Joshua Martel will spend the next two weeks painting a giant mural on a 10,000-square-foot basketball court recently unveiled as part of the new playground in Riverfront Park.
The mural will depict a man holding a basketball over his heart. Martel said he’s given his mural the name “The Heart of Spokane.
“I wanted to do something simple and something strong,” he said. “I obviously wanted to do something with basketball because of Hoopfest. Spokane is Hooptown.”
The work will be in a variety of vibrant colors, though it won’t be exactly as Martel envisioned. He originally planned to use a color palette inspired by a photo of a sunset, but found himself limited by the colors available in the specific type of paint he needs. The paint is a durable type that will stand up to weather, pounding feet and bouncing basketballs.
“The paint is almost like concrete itself when it dries,” he said. “This product will stand for hopefully 10 years.”
The mural is being sponsored by Spokane Arts, Hooptown USA and MultiCare Regional Health System. Spokane Arts is also providing two paid apprentices to work with Martel and help him finish the giant project. Both of the artists, Greyson Hatcher and Sara Conybeer, have some experience with murals and wanted to learn more. They are among artists who answered an open call this spring to be considered for mural apprenticeships.
Martel said he selected Hatcher and Conybeer from the roster of artists maintained by Spokane Arts. He said it’s not unusual for him to hire assistants for large projects, though in this case the stipend for the apprentices is being paid by Spokane Arts.
Previously, Martel was an apprentice himself. He worked with Faith47, a South African muralist based in Los Angeles. The two worked together for years and still collaborate on projects occasionally, Martel said.
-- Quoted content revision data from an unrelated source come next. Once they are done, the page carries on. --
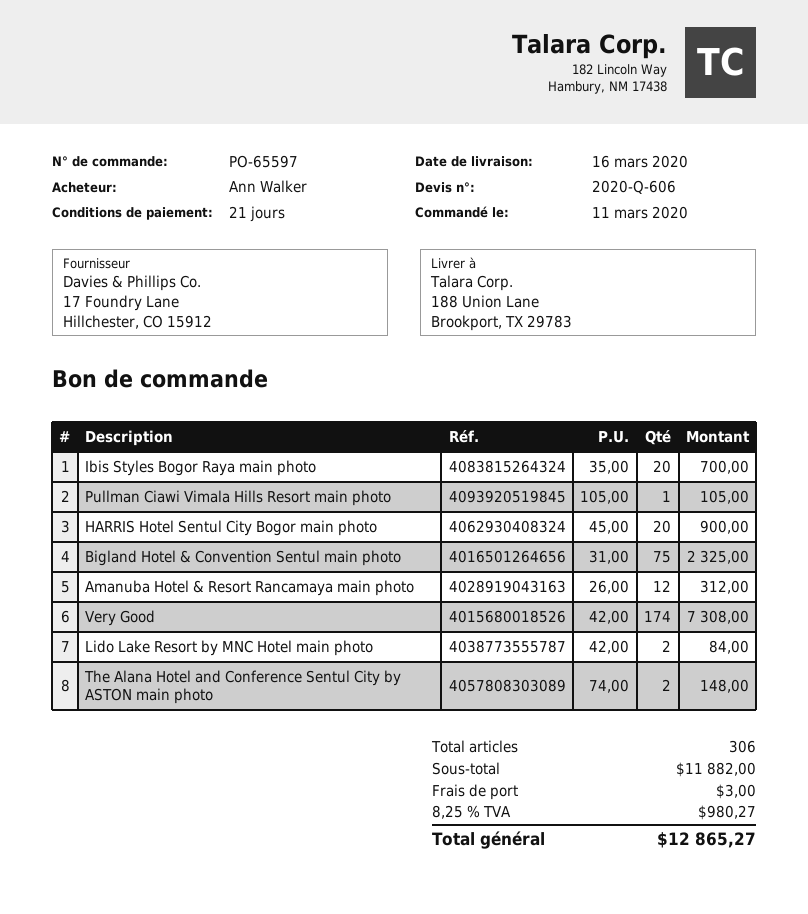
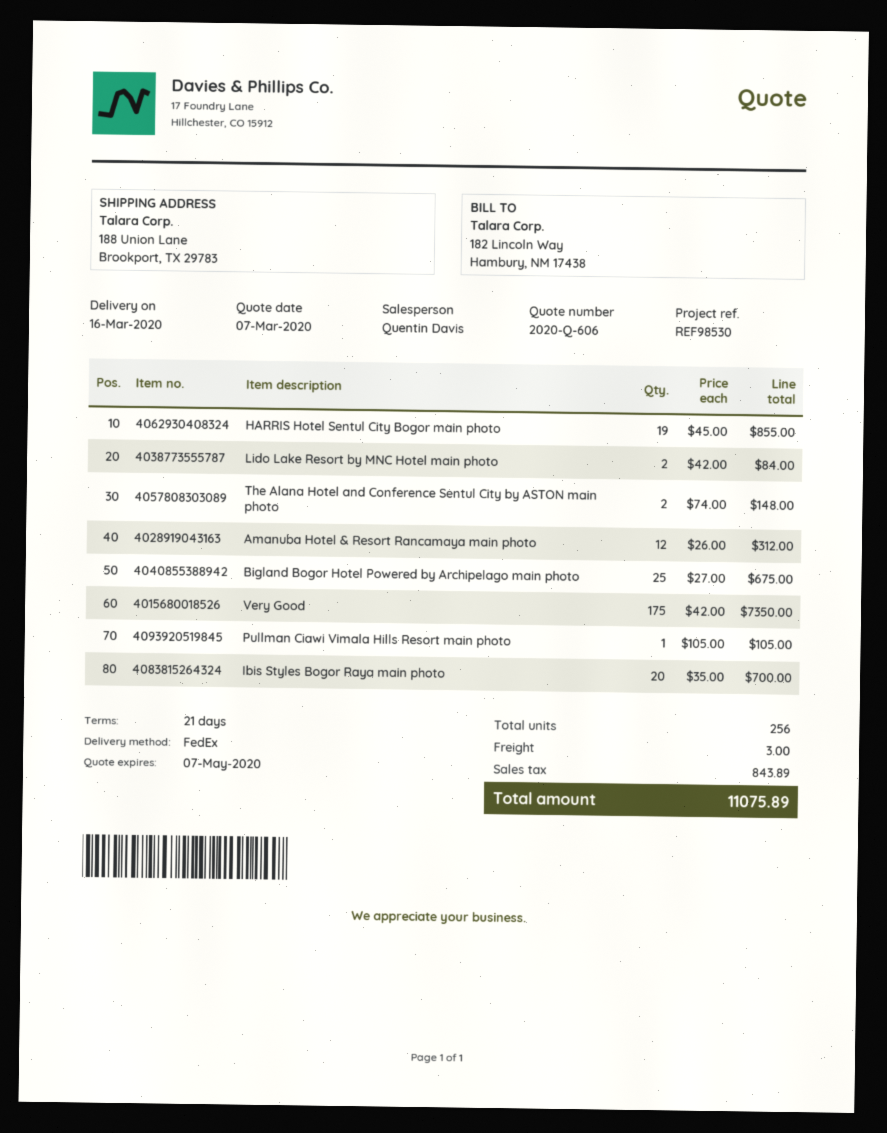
HARRIS Hotel Sentul City Bogor main photo: 20 x 45.00 = 900.00 -> 19 x 45.00 = 855.00
Bigland Hotel & Convention Sentul main photo: 75 x 31.00 = 2325.00 -> none
Very Good: 174 x 42.00 = 7308.00 -> 175 x 42.00 = 7350.00
Bigland Bogor Hotel Powered by Archipelago main photo: none -> 25 x 27.00 = 675.00
total quantity: 306 -> 256
tax: 980.27 -> 843.89
total: 12865.27 -> 11075.89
When he was growing up in Coeur d’Alene, Martel had no aspirations to be an artist. “I never thought about art,” he said. “I never made art.”
He moved to Portland when he was 18 and happened upon a mural festival put on by Forest for the Trees, a non-profit organization dedicated to creating public art. He was inspired to pick up a paint brush. “I just saw people painting and it looked fun,” he said.
At that time Martel was considering going into business as a coffee roaster. He said his choice was to be a broke coffee roaster or a broke artist. He chose art. “I started making art because it’s a creative therapy,” he said.
Like most muralists, Martel uses a different name to sign his work – Oowah. “It comes from Joshua,” he said.
Now he travels the country painting murals. For large projects like the one in Riverfront Park, he divides the space into a grid. “I make a bunch of 20-foot sections and work on a section at a time,” he said. “They all come together at the end.”
Martel and his apprentices will spend hours a day painting for more than two weeks. “It’s physically demanding,” he said. “Creating art on such a large scale, you’re using both sides of your brain.”
Over Memorial Day weekend he opened a gallery, called Oowah Zoo, at the corner of Second and Howard in downtown Spokane. His work can also be seen on a basketball court at Chief Garry Park, where he recently completed a mural.
Martel said if there’s one thing he’d like to convey it would be that it is important for people to listen to their heart and follow their passion. It’s what led him to his life as an artist. “Our life is one big work of art,” he said.